This is an open-label, multi-center pivotal Phase 3 study to visually and quantitatively assess PET images obtained after single application of 300 MBq \[18F\]florbetaben and PET scanning of patients with suspected cardiac amyloidosis.

Detailed Description

This is an open-label, multi-center pivotal Phase 3 study to visually and quantitatively assess PET images obtained after single application of 300 MBq \[18F\]florbetaben and PET scanning of patients with suspected cardiac amyloidosis or with a putative diagnosis of cardiac amyloidosis but with remaining diagnostic uncertainty (e.g., unclear etiology or cardiac manifestation) or patients with diagnosis of amyloidosis but unclear cardiac involvement.
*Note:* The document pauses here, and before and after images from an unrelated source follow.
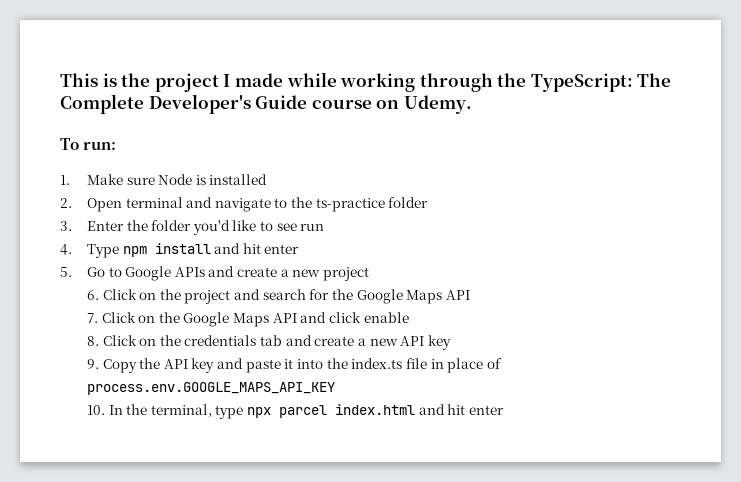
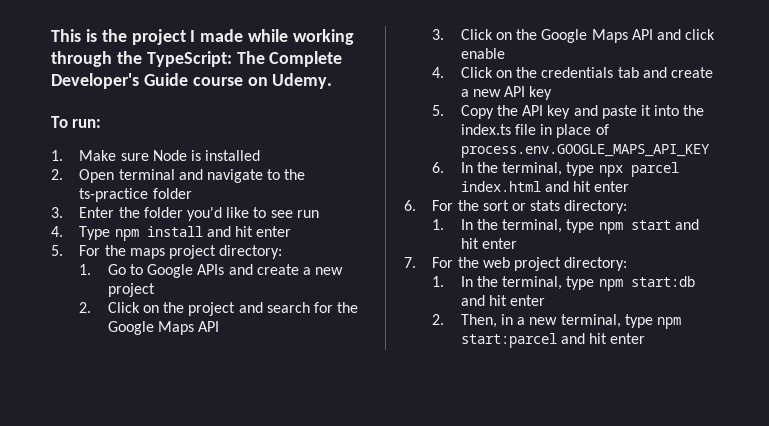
- 5. Go to Google APIs and create a new project
+ 5. For the maps project directory:
+ 1. Go to Google APIs and create a new project
- 6. Click on the project and search for the Google Maps API
+ 2. Click on the project and search for the Google Maps API
- 7. Click on the Google Maps API and click enable
+ 3. Click on the Google Maps API and click enable
- 8. Click on the credentials tab and create a new API key
+ 4. Click on the credentials tab and create a new API key
- 9. Copy the API key and paste it into the index.ts file in place of process.env.GOOGLE_MAPS_API_KEY
+ 5. Copy the API key and paste it into the index.ts file in place of process.env.GOOGLE_MAPS_API_KEY
- 10. In the terminal, type npx parcel index.html and hit enter
+ 6. In the terminal, type npx parcel index.html and hit enter
+ 6. For the sort or stats directory:
+ 1. In the terminal, type npm start and hit enter
+ 7. For the web project directory:
+ 1. In the terminal, type npm start:db and hit enter
+ 2. Then, in a new terminal, type npm start:parcel and hit enter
The diagnostic efficacy of the visual and quantitative assessments of \[18F\]florbetaben PET images for diagnosis of cardiac AL Amyloidosis will be determined by comparison to the standard of truth (SoT) obtained through standard of care clinical diagnosis.

Recruitment & Eligibility

Status
RECRUITING
Sex
All
Target Recruitment
200
Inclusion Criteria
  • Males and females age ≥18 years

  • Able to understand, sign and date written informed consent

  • Written informed consent must be obtained before any study procedures are performed

  • Subjects being considered for a possible diagnosis of cardiac amyloidosis by

    1. One of the following conditions:
    • Established systemic amyloidosis without proven cardiac involvement,
    • Known plasma cell dyscrasia (MGUS, multiple myeloma),
    • Pathological free light chain levels in urine or serum,
    • Presence of heart failure with preserved ejection fraction
    1. AND one of the following parameters, indicative of cardiac manifestation:
    • Mean (left ventricular (LV) wall + septum) thickness >12mm as measured by echocardiography or CMR in absence of other known cause of left ventricular hypertrophy (LVH),
    • NT-proBNP >335 ng/L (in case a value for NT-proBNP is not available, BNP > 81ng/L may be used instead)
  • Planned diagnostic procedure to establish diagnosis and cardiac involvement (e.g., endomyocardial biopsy or extracardiac biopsy in conjunction with cardiac magnetic resonance imaging/echocardiography or bone scintigraphy)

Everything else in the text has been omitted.